La aparición de elementos fantásticos, muchas veces relacionadas con el sueño y el subconsciente. La atracción por lo irracional y lo misterioso e inexplicable, que contrasta con el racionalismo. Sienten atracción por lo nocturno y misterioso y por ello sitúan sus sentimientos dolientes y defraudados en lugares misteriosos o melancólicos, como ruinas, bosques, cementerios… También hablan de lo sobrenatural, aquello que escapa a cualquier lógica, como los milagros, apariciones, visiones de ultratumba, lo diabólico y brujeril…
Fuga del mundo que los rodea. El rechazo de la sociedad burguesa en la que les ha tocado vivir, lleva al romántico a evadirse de sus circunstancias, imaginando épocas pasadas en las que sus ideales prevalecían sobre los demás o inspirándose en lo exótico. Frente a los neoclásicos, que admiraban la antigüedad grecolatina, los románticos prefieren la Edad Media y el Renacimiento. También nace un fuerte interés por las culturas orientales. Como géneros más frecuentes, cultivan la novela, la leyenda y el drama histórico.
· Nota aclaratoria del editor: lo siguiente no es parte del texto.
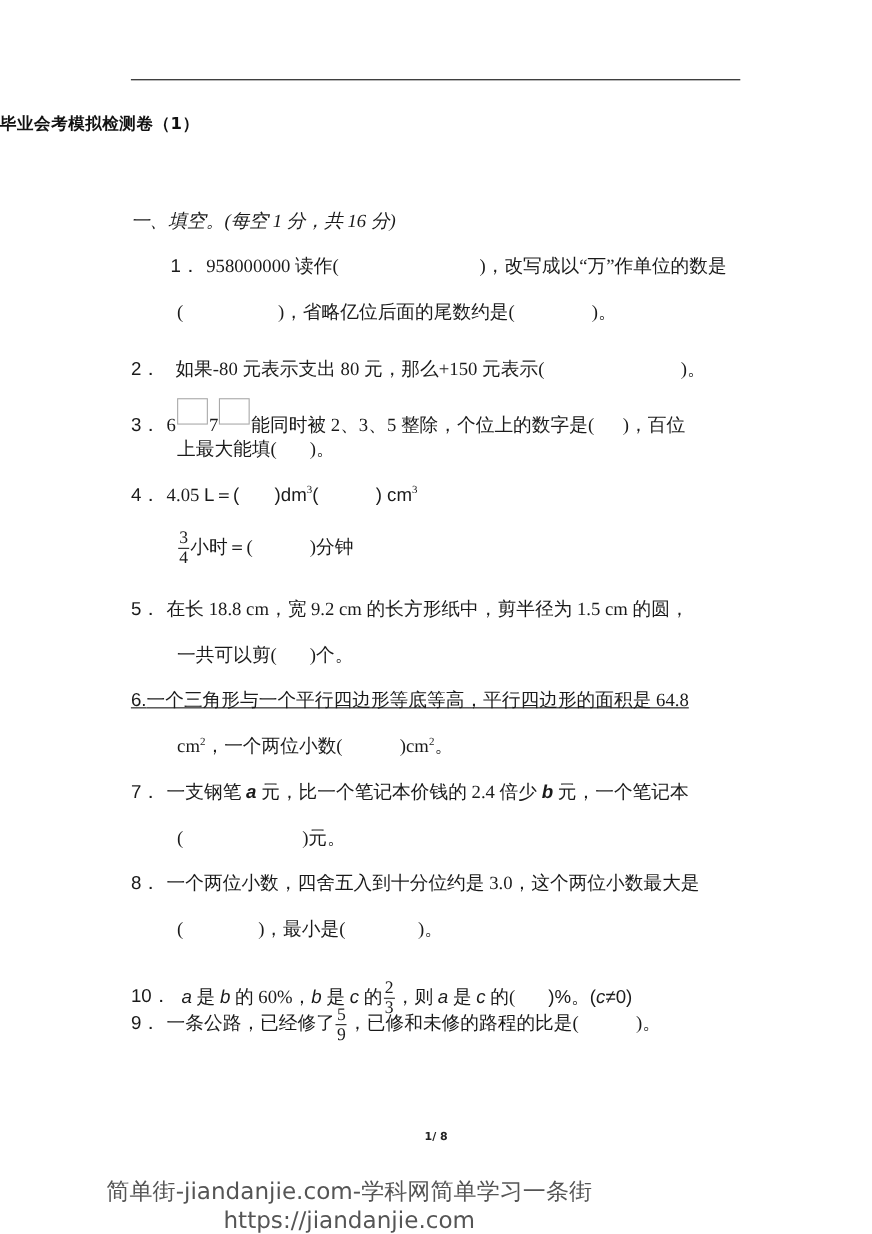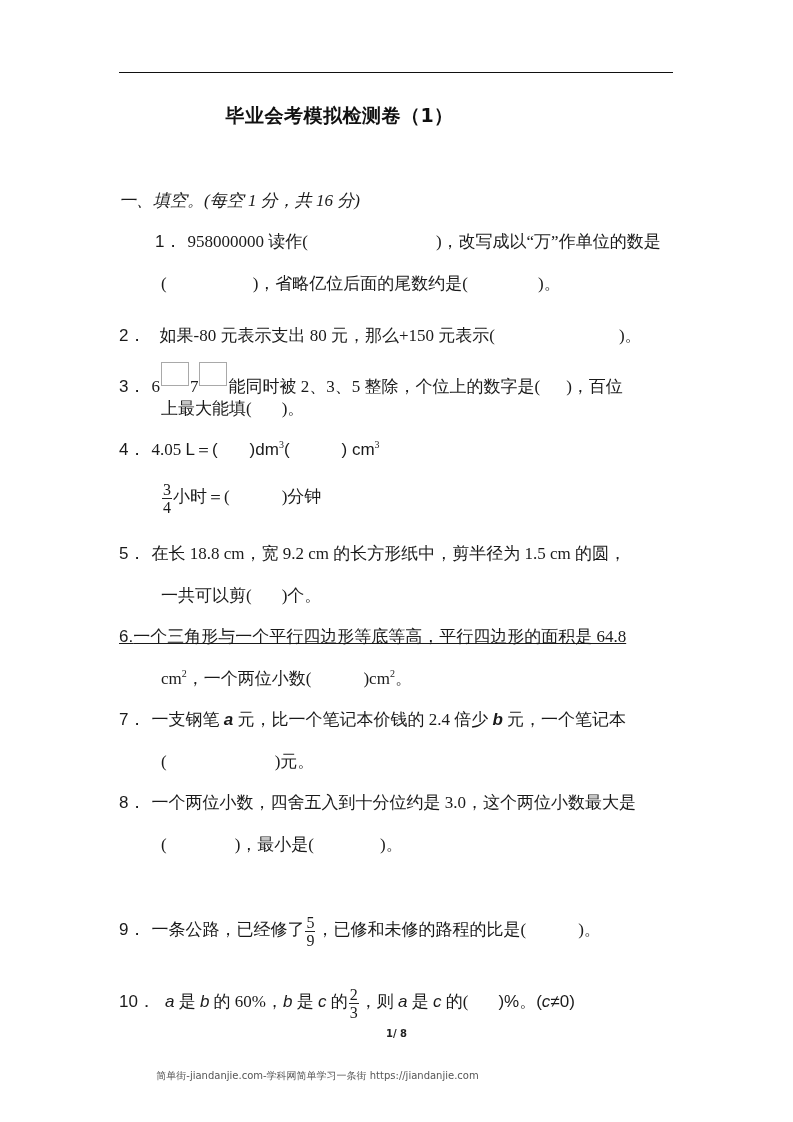--- a/index.html
+++ b/index.html
@@ -3,22 +3,22 @@
   <meta charset="utf-8">
   <style>
     html, body { margin: 0; padding: 0; }
     body {
       width: 793px; height: 1122px; background: #ffffff; position: relative;
       font-family: "Liberation Serif", "DejaVu Serif", serif; color: #1a1a1a;
       overflow: hidden;
     }
     .rule { position: absolute; left: 119px; top: 72px; width: 554px; height: 0; border-top: 1.3px solid #111; }
     .title {
-      position: absolute; left: 0; width: 679px; top: 103px; text-align: center;
-      font-family: "DejaVu Sans", sans-serif; font-weight: bold; font-size: 19px; letter-spacing: 0.5px; color: #111;
+      position: absolute; left: 0; width: 679px; top: 103px; 
+      font-family: "DejaVu Sans", sans-serif; font-weight: bold; font-size: 15px; letter-spacing: 0.5px; color: #111;
     }
     .line { position: absolute; left: 119px; font-size: 17px; white-space: nowrap; line-height: 22px; }
     .indent { left: 147px; margin-left: 14px; }
     .num { font-family: "Liberation Sans", "DejaVu Sans", sans-serif; margin-right: 6px; }
     .sans { font-family: "Liberation Sans", "DejaVu Sans", sans-serif; }
     .it { font-family: "Liberation Sans", "DejaVu Sans", sans-serif; font-style: italic; }
     .gap { display: inline-block; }
     .box {
       display: inline-block; width: 26px; height: 22px; border: 1px solid #a9a9a9;
       vertical-align: 6px; margin: 0 1px; background: #fff;
@@ -28,21 +28,21 @@
       display: inline-flex; flex-direction: column; align-items: center; vertical-align: middle;
       font-size: 16px; line-height: 17px; margin: 0 1px;
     }
     .frac .n { border-bottom: 1px solid #222; padding: 0 1px; }
     .pageno {
       position: absolute; left: 0; width: 793px; top: 1028px; text-align: center;
       font-family: "DejaVu Sans", sans-serif; font-size: 10px; font-weight: bold; color: #222;
     }
     .footer {
       position: absolute; left: 0; width: 635px; top: 1069px; text-align: center;
-      font-family: "DejaVu Sans", sans-serif; font-size: 10px; color: #555;
+      font-family: "DejaVu Sans", sans-serif; font-size: 21px; color: #555;
     }
   </style>
 </head>
 <body>
 
 <div class="rule"></div>
 
 <div class="title">毕业会考模拟检测卷（1）</div>
 
 <div class="line" style="top:190px;font-style:italic;">一、填空。(每空 1 分，共 16 分)</div>
@@ -103,21 +103,21 @@
   <span>(</span><span class="gap" style="width:68px"></span><span>)，最小是(</span><span class="gap" style="width:66px"></span><span>)。</span>
 </div>
 
 <div class="line" style="top:882px;margin-top:32px;">
   <span class="num">9．</span><span>一条公路，已经修了</span><span class="frac">
       <span class="n">5</span>
       <span>9</span>
     </span><span>，已修和未修的路程的比是(</span><span class="gap" style="width:52px"></span><span>)。</span>
 </div>
 
-<div class="line" style="top:986px;">
+<div class="line" style="top:890px;">
   <span class="num" style="margin-right:10px">10．</span><span class="it">a</span> <span>是</span> <span class="it">b</span> <span>的 60%，</span><span class="it">b</span> <span>是</span> <span class="it">c</span> <span>的</span><span class="frac">
       <span class="n">2</span>
       <span>3</span>
     </span><span>，则</span> <span class="it">a</span> <span>是</span> <span class="it">c</span> <span>的(</span><span class="gap" style="width:30px"></span><span class="sans">)%。(</span><span class="it">c</span><span class="sans">≠0)</span>
 </div>
 
 <div class="pageno">1/ 8</div>
 
 <div class="footer">简单街-jiandanjie.com-学科网简单学习一条街 https://jiandanjie.com</div>
 

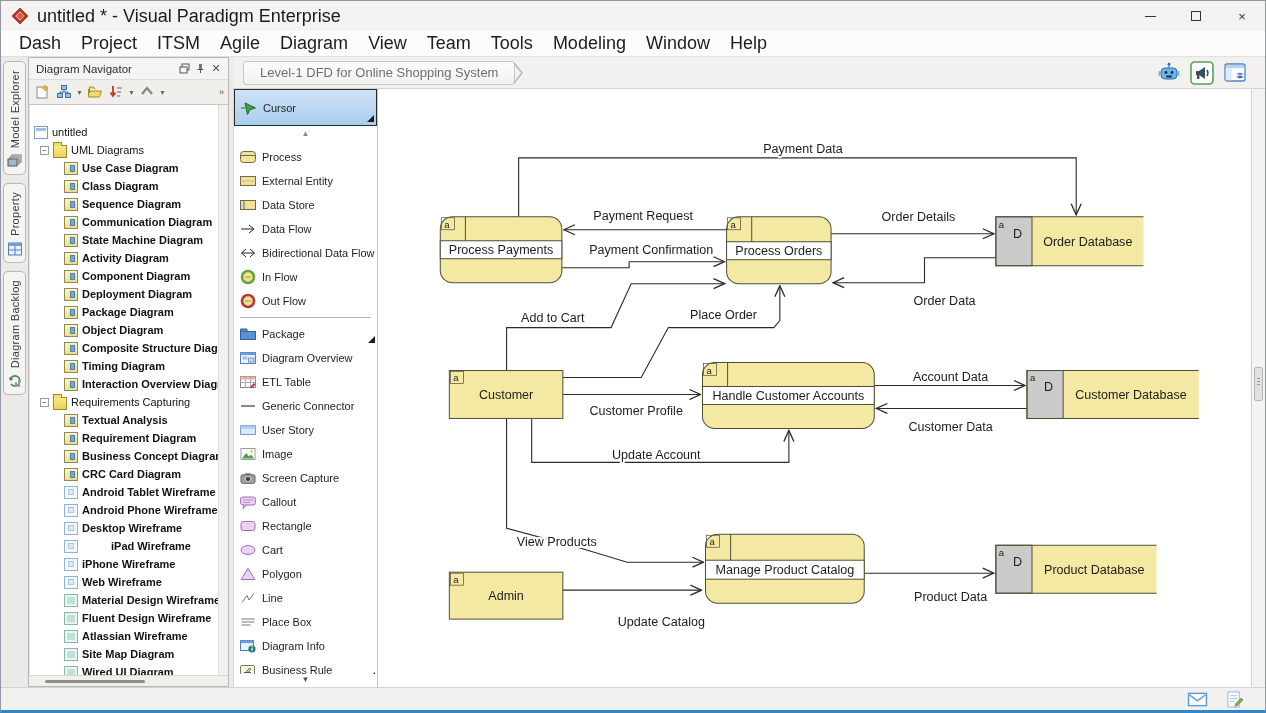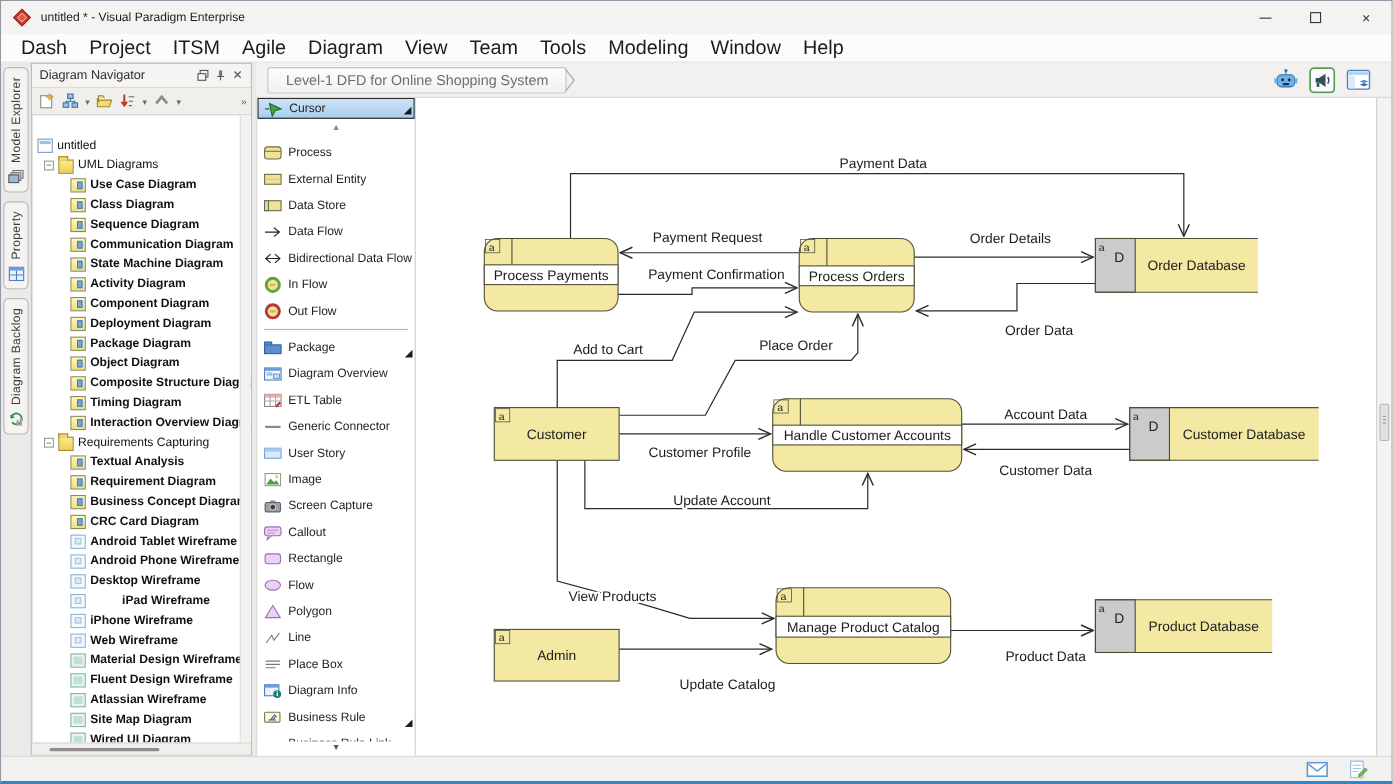--- a/index.html
+++ b/index.html
@@ -3,21 +3,21 @@
 <meta charset="utf-8">
 <style>
   * { box-sizing: border-box; margin: 0; padding: 0; }
   html,body { background:#d8d6d4; font-family:"Liberation Sans", sans-serif; }
   .window { width:1266px; height:713px; background:#eceae8; border:1px solid #8f9aa4;
             border-bottom:3px solid #2f86c8; display:flex; flex-direction:column; overflow:hidden; }
 
   
   .titlebar { height:30px; background:#f5f3f2; display:flex; align-items:center; flex:none; }
   .app-logo { width:18px; height:18px; margin:0 8px 0 10px; flex:none; }
-  .win-title { font-size:11px; color:#1b1b1b; }
+  .win-title { font-size:18px; color:#1b1b1b; }
   .win-controls { margin-left:auto; display:flex; height:100%; }
   .win-btn { width:46px; display:flex; align-items:center; justify-content:center; color:#333; font-size:13px; }
   .min-glyph { width:11px; height:1px; background:#333; display:inline-block; }
   .max-glyph { width:10px; height:10px; border:1px solid #333; display:inline-block; }
 
   
   .menubar { height:26px; background:#fdfcfc; border-bottom:1px solid #e2e0de; display:flex; align-items:center; padding-left:8px; flex:none; }
   .menu-item { padding:0 10px; font-size:18px; color:#1c1c1c; line-height:25px; cursor:default; }
 
   
@@ -73,21 +73,21 @@
   .crumb-chev svg { width:11px; height:24px; margin-left:-2px; display:block; }
   .head-icons { margin-left:auto; display:flex; align-items:center; gap:9px; padding-right:8px; }
   .head-icons .hicon svg { width:24px; height:24px; display:block; }
 
   .workrow { flex:1; display:flex; min-height:0; }
 
   
   .palette { width:145px; flex:none; background:#fff; border-right:1px solid #c6c4c2; border-left:1px solid #d8d6d4;
              position:relative; overflow:hidden; }
   .p-row { height:24px; display:flex; align-items:center; padding-left:5px; position:relative; white-space:nowrap; }
-  .p-row.selected { background:linear-gradient(#cfe3f7,#a9cdee); border:1px solid #5a93c6; outline:1px solid #2b2b2b; outline-offset:-1px; height:19px; }
+  .p-row.selected { background:linear-gradient(#cfe3f7,#a9cdee); border:1px solid #5a93c6; outline:1px solid #2b2b2b; outline-offset:-1px; height:37px; }
   .p-icon { width:18px; height:16px; flex:none; margin-right:5px; }
   .p-icon svg { width:18px; height:16px; display:block; }
   .p-label { font-size:11px; color:#1e1e1e; }
   .corner { position:absolute; right:2px; bottom:3px; width:0; height:0; border-left:7px solid transparent; border-bottom:7px solid #1b1b1b; }
   .p-scroll { height:19px; text-align:center; font-size:8px; color:#8a8a8a; line-height:16px; }
   .p-scroll.scroll-down { position:absolute; bottom:0; left:0; right:0; height:13px; background:#fff; color:#555; line-height:11px; }
   .p-divider { height:9px; position:relative; }
   .p-divider::after { content:""; position:absolute; left:6px; right:6px; top:4px; height:1px; background:#b9b7b4; }
 
   
@@ -582,21 +582,21 @@
                 </svg>
               </span>
               <span class="p-label">Rectangle</span>
             </div>
             <div class="p-row">
               <span class="p-icon">
                 <svg viewBox="0 0 18 16">
                   <ellipse cx="9" cy="8" rx="7" ry="4.5" fill="#ead2f2" stroke="#a06cb8"></ellipse>
                 </svg>
               </span>
-              <span class="p-label">Flow</span>
+              <span class="p-label">Cart</span>
             </div>
             <div class="p-row">
               <span class="p-icon">
                 <svg viewBox="0 0 18 16">
                   <path d="M9 2.5 L15.8 13.5 H2.2 Z" fill="#ead2f2" stroke="#a06cb8"></path>
                 </svg>
               </span>
               <span class="p-label">Polygon</span>
             </div>
             <div class="p-row">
Aparición de los protagonistas antiheroicos que se encuentran al margen de la ley o que no aceptan las normas de la sociedad: el mendigo, el pirata, el verdugo, el cosaco, el reo, etc.
Existe por lo general una inclinación a invocar a la Naturaleza, a presentar la vida en un ambiente de comunión con una naturaleza no contaminada por el hombre, al gusto de encontrarse en lugares de ambiente rural, donde la serenidad idílica del ambiente es propicia a la exaltación de la característica melancolía romántica.
La visión dramática y sentimental de la naturaleza, lleva a que el propio paisaje se represente frecuentemente como un reflejo de los diversos estados de ánimo; sobre todo en la poesía.
El poco aprecio a la vida, que se observa en la aparición de la muerte e, incluso, el suicidio.